Central to Family Life Services’ mission is discouraging the usually young, often low-income people who walk through their doors from getting abortions.
If staff suspect a woman is “abortion-minded,” they offer her an ultrasound — with the hope that it might sway her decision.
Once, Mills cold-called a woman whose friend alerted the center she wanted to end her pregnancy.
“I said, ‘I understand that you’re pregnant and that you are considering abortion. You have friends who love you that would like for you to talk with us. Would you like to make an appointment?’” Mills said. “It did not change her mind, but we were there for her.”
The Christian nonprofit tries to change minds by coupling anti-abortion counseling with practical support.
The building is stocked with cans of baby formula and donated cribs; a pastel-painted basement reveals rack after rack of baby clothes and shelves lined with tiny shoes. To get these items, parents need to earn “mommy bucks” by participating in parenting classes and demonstrating healthy habits, as determined by caseworkers.
Rather than persuasion, Mills sees the work as making it possible for those with unwanted pregnancies to choose alternatives to abortion.
“Convince is a strong word,” she said. “Our method is to provide them comfort and resources and tools to be able to parent — because a lot of people are scared and feel they have no other option (than abortion). We want to expand those options to them.”'Fake clinics'?
Crisis pregnancy centers — sometimes called “pregnancy resource centers” — are a key pillar of the anti-abortion movement. In Kansas, they outnumber abortion clinics more than six to one.
To supporters, they’re a compassionate answer to unintended pregnancy, filling a gap in social services for young parents.
But critics call them “fake clinics” that mislead people at their most vulnerable.
Some try to intercept people seeking abortions by using search engine optimization and carefully worded billboards, potentially delaying access to a procedure that is time-sensitive. Others — including centers in Wichita and Kansas City — sit next door to abortion clinics, sowing confusion when people show up for abortion appointments. Their ideological goals don’t always become obvious until someone finds themself in a counseling session or on an exam table.

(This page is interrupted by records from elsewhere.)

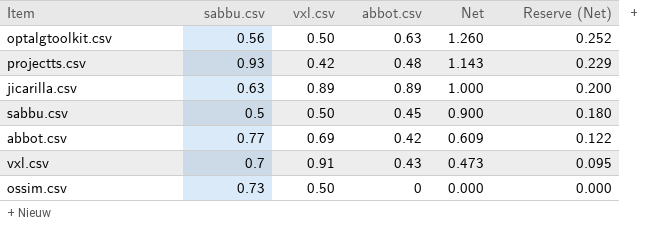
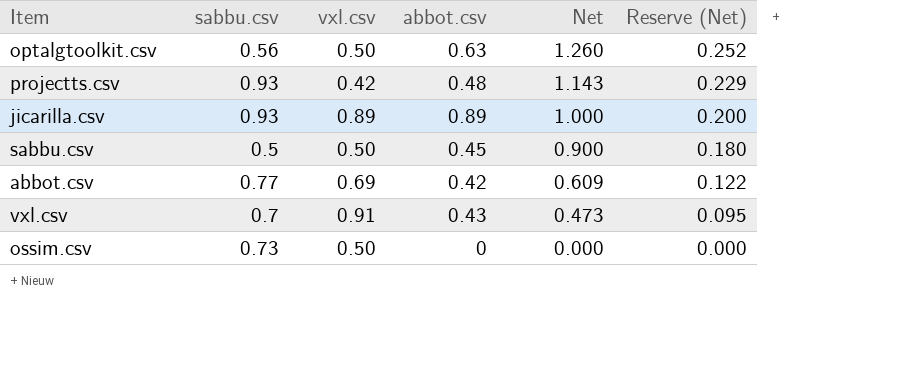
jicarilla.csv | sabbu.csv: 0.63 -> 0.93

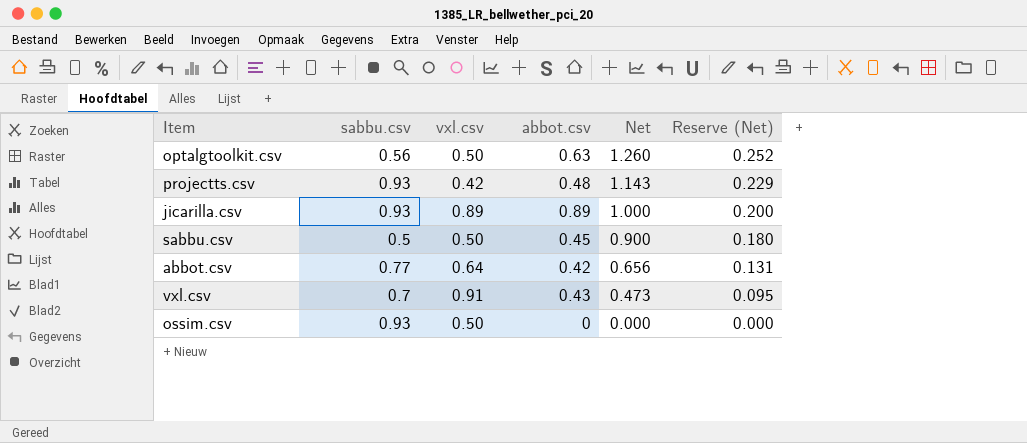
abbot.csv | vxl.csv: 0.69 -> 0.64
abbot.csv | Net: 0.609 -> 0.656
abbot.csv | Reserve (Net): 0.122 -> 0.131
ossim.csv | sabbu.csv: 0.73 -> 0.93

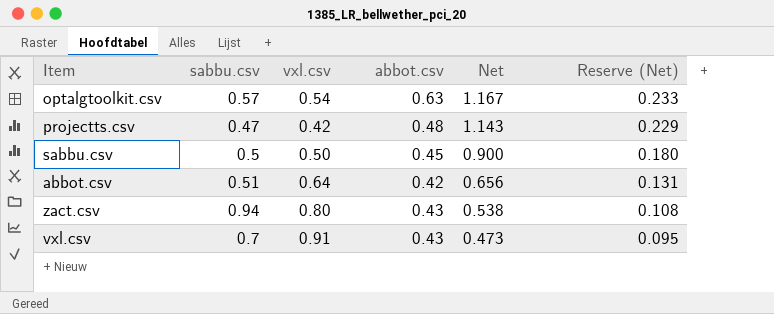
row jicarilla.csv: 0.93 | 0.89 | 0.89 | 1.000 | 0.200 -> none
row ossim.csv: 0.93 | 0.50 | 0 | 0.000 | 0.000 -> none
optalgtoolkit.csv | sabbu.csv: 0.56 -> 0.57
optalgtoolkit.csv | vxl.csv: 0.50 -> 0.54
optalgtoolkit.csv | Net: 1.260 -> 1.167
optalgtoolkit.csv | Reserve (Net): 0.252 -> 0.233
projectts.csv | sabbu.csv: 0.93 -> 0.47
abbot.csv | sabbu.csv: 0.77 -> 0.51
row zact.csv: none -> 0.94 | 0.80 | 0.43 | 0.538 | 0.108

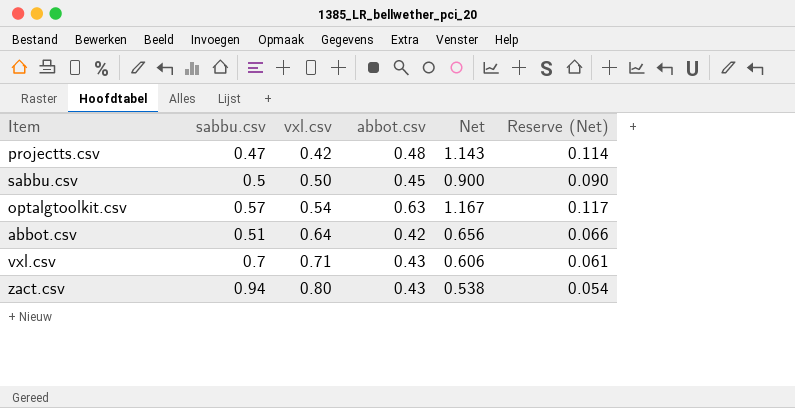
row order: Net descending -> vxl.csv ascending
column Reserve (Net) | formula: [Net] * 0.2 -> [Net] * 0.1
vxl.csv | vxl.csv: 0.91 -> 0.71
vxl.csv | Net: 0.473 -> 0.606

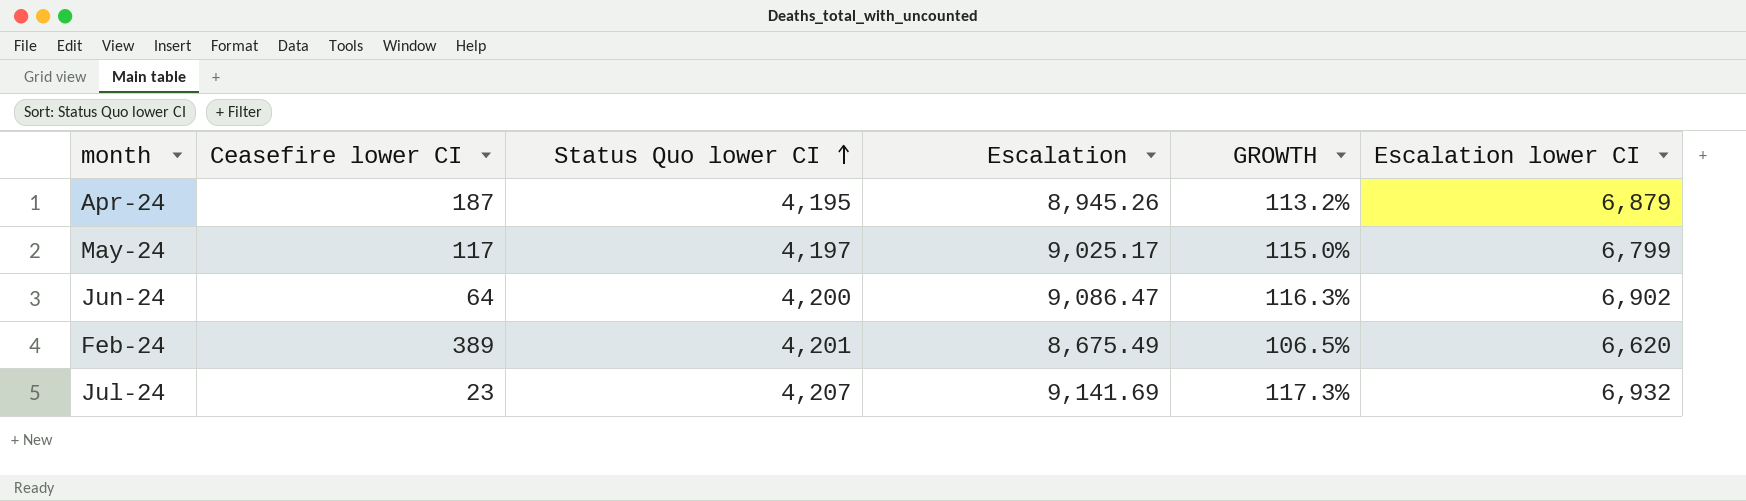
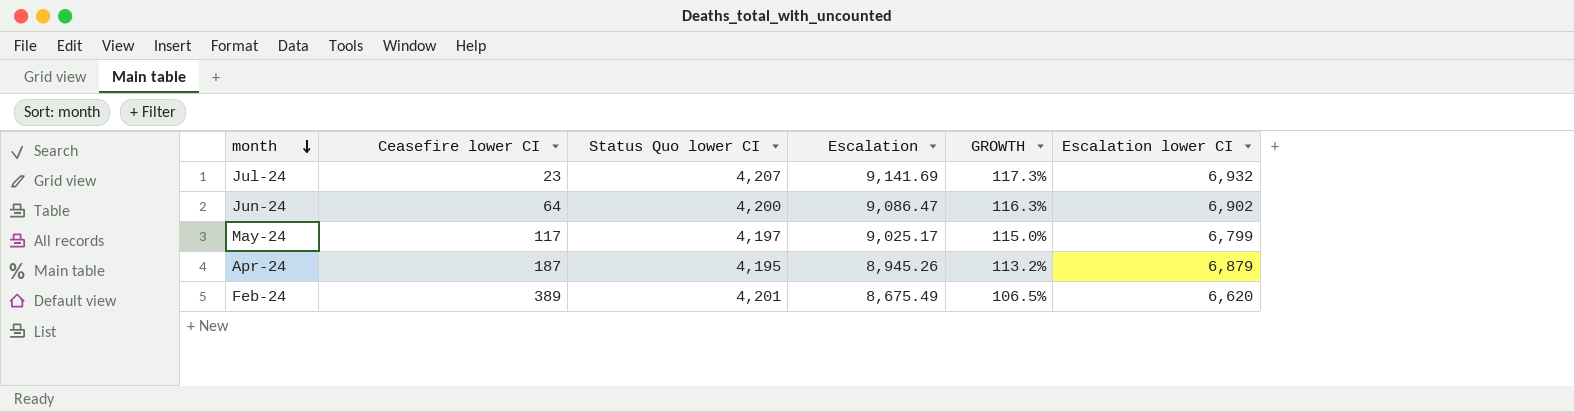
row order: Status Quo lower CI ascending -> month descending

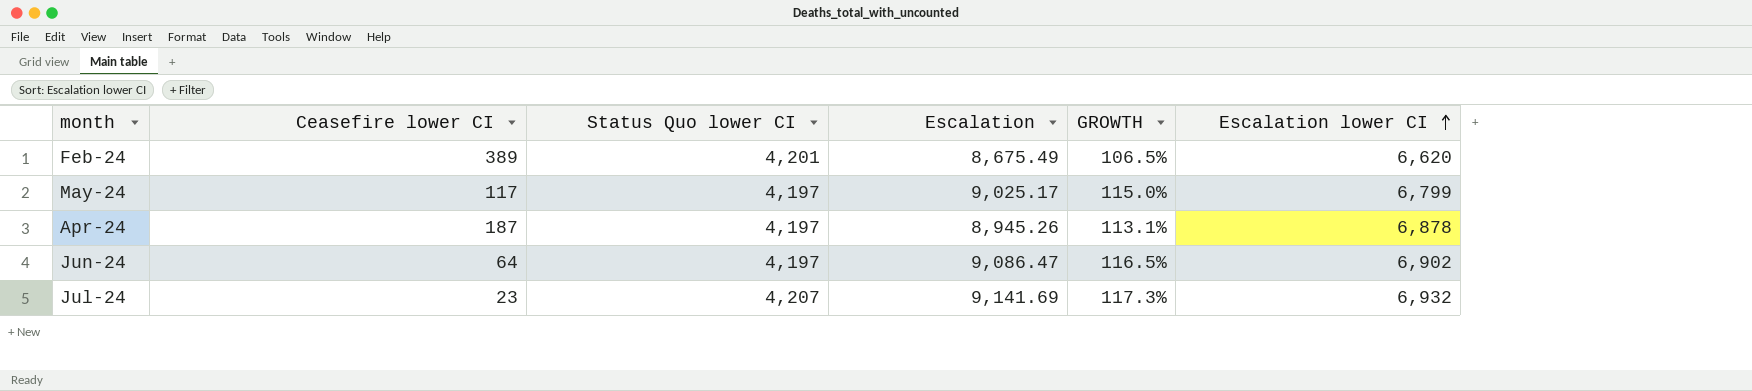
row order: month descending -> Escalation lower CI ascending
Apr-24 | Status Quo lower CI: 4,195 -> 4,197
Apr-24 | GROWTH: 113.2% -> 113.1%
Apr-24 | Escalation lower CI: 6,879 -> 6,878
Jun-24 | Status Quo lower CI: 4,200 -> 4,197
Jun-24 | GROWTH: 116.3% -> 116.5%

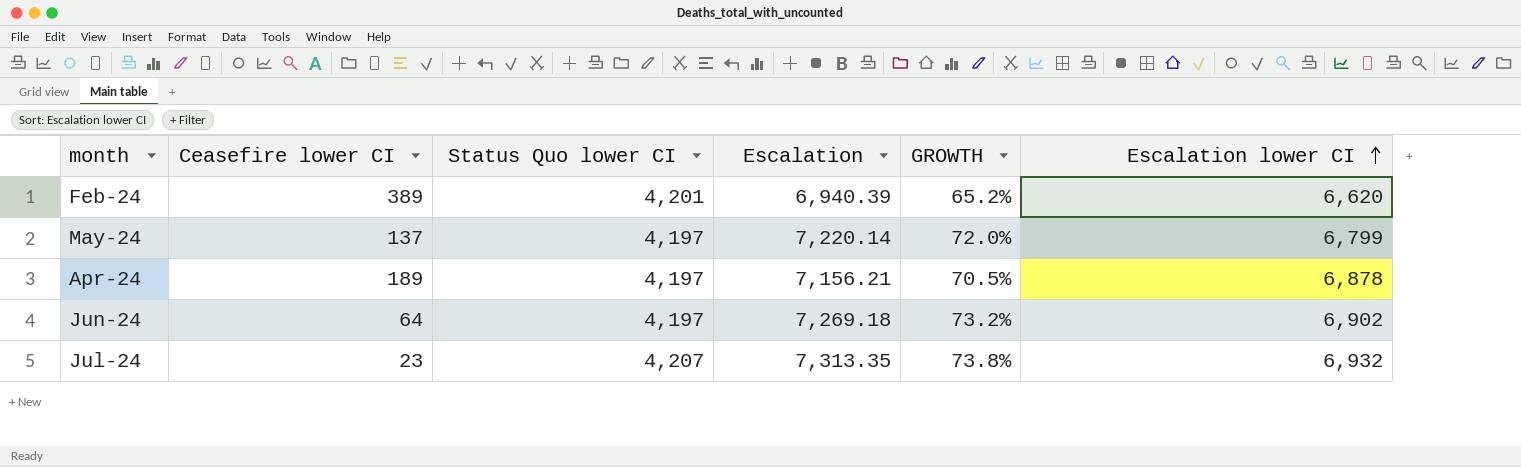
Feb-24 | Escalation: 8,675.49 -> 6,940.39
Feb-24 | GROWTH: 106.5% -> 65.2%
May-24 | Ceasefire lower CI: 117 -> 137
May-24 | Escalation: 9,025.17 -> 7,220.14
May-24 | GROWTH: 115.0% -> 72.0%
Apr-24 | Ceasefire lower CI: 187 -> 189
Apr-24 | Escalation: 8,945.26 -> 7,156.21
Apr-24 | GROWTH: 113.1% -> 70.5%
Jun-24 | Escalation: 9,086.47 -> 7,269.18
Jun-24 | GROWTH: 116.5% -> 73.2%
Jul-24 | Escalation: 9,141.69 -> 7,313.35
Jul-24 | GROWTH: 117.3% -> 73.8%

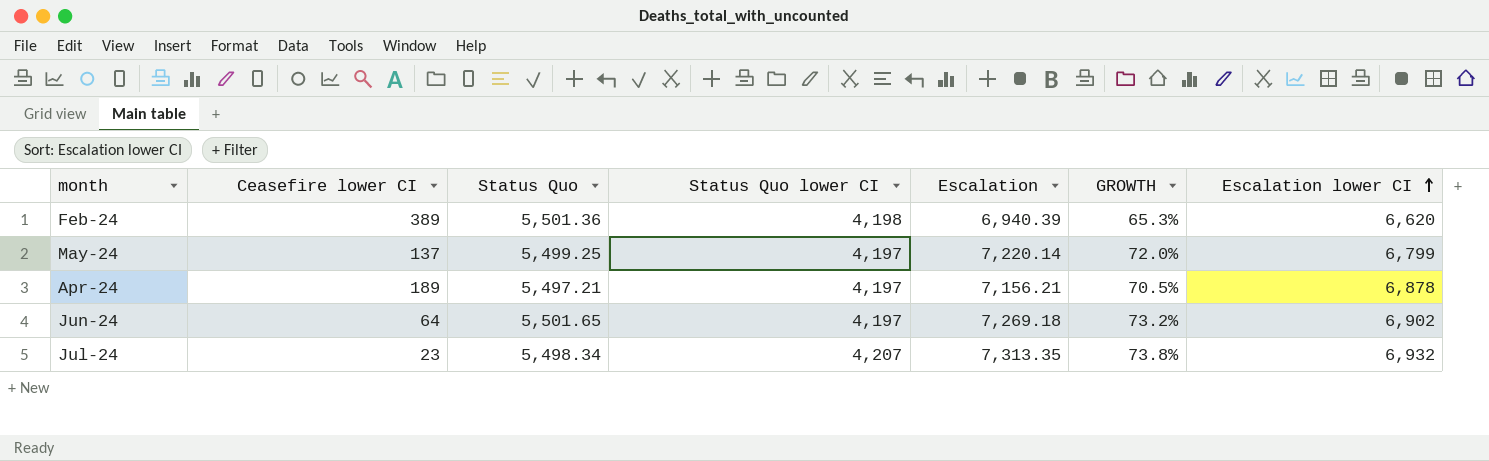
column Status Quo | position: none -> 3
Feb-24 | Status Quo lower CI: 4,201 -> 4,198
Feb-24 | GROWTH: 65.2% -> 65.3%

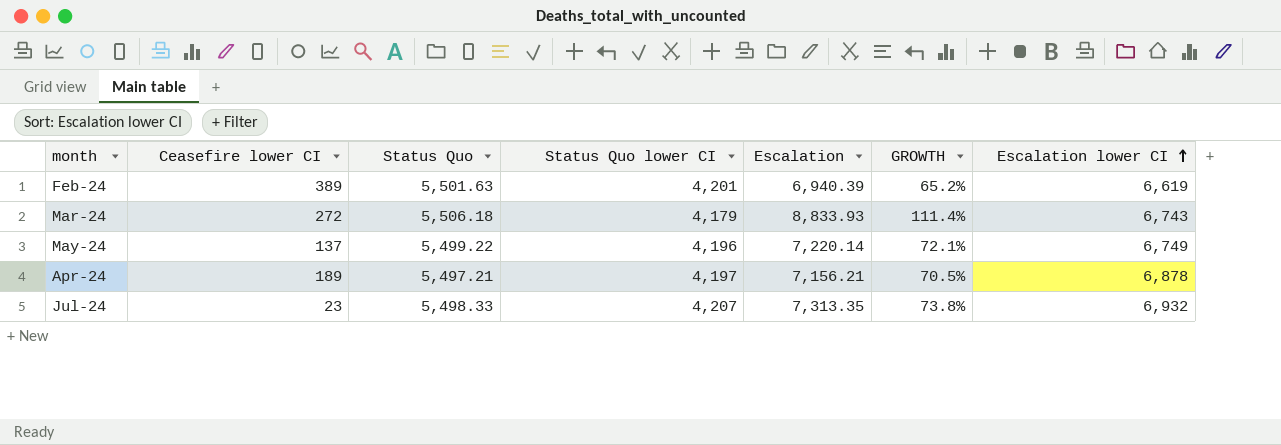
row Jun-24: 64 | 5,501.65 | 4,197 | 7,269.18 | 73.2% | 6,902 -> none
Feb-24 | Status Quo: 5,501.36 -> 5,501.63
Feb-24 | Status Quo lower CI: 4,198 -> 4,201
Feb-24 | GROWTH: 65.3% -> 65.2%
Feb-24 | Escalation lower CI: 6,620 -> 6,619
row Mar-24: none -> 272 | 5,506.18 | 4,179 | 8,833.93 | 111.4% | 6,743
May-24 | Status Quo: 5,499.25 -> 5,499.22
May-24 | Status Quo lower CI: 4,197 -> 4,196
May-24 | GROWTH: 72.0% -> 72.1%
May-24 | Escalation lower CI: 6,799 -> 6,749
Jul-24 | Status Quo: 5,498.34 -> 5,498.33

And public health experts say they sometimes spread misinformation, discourage birth control use and push dubious medical services like “abortion pill reversal” — a controversial treatment that the American College of Obstetricians and Gynecologists says is unproven.
“They frequently provide inaccurate health information in order to reach their own anti-abortion, anti-contraception goals,” said Andrea Swartzendruber, a University of Georgia professor who studies the centers.
That can be harmful, she said, because many people who visit the centers believe they’re getting unbiased information from medical professionals.
But crisis pregnancy centers aren’t subject to oversight that would ensure that. Most states, including Kansas, don’t license, inspect or otherwise regulate the centers — despite sending them taxpayer money.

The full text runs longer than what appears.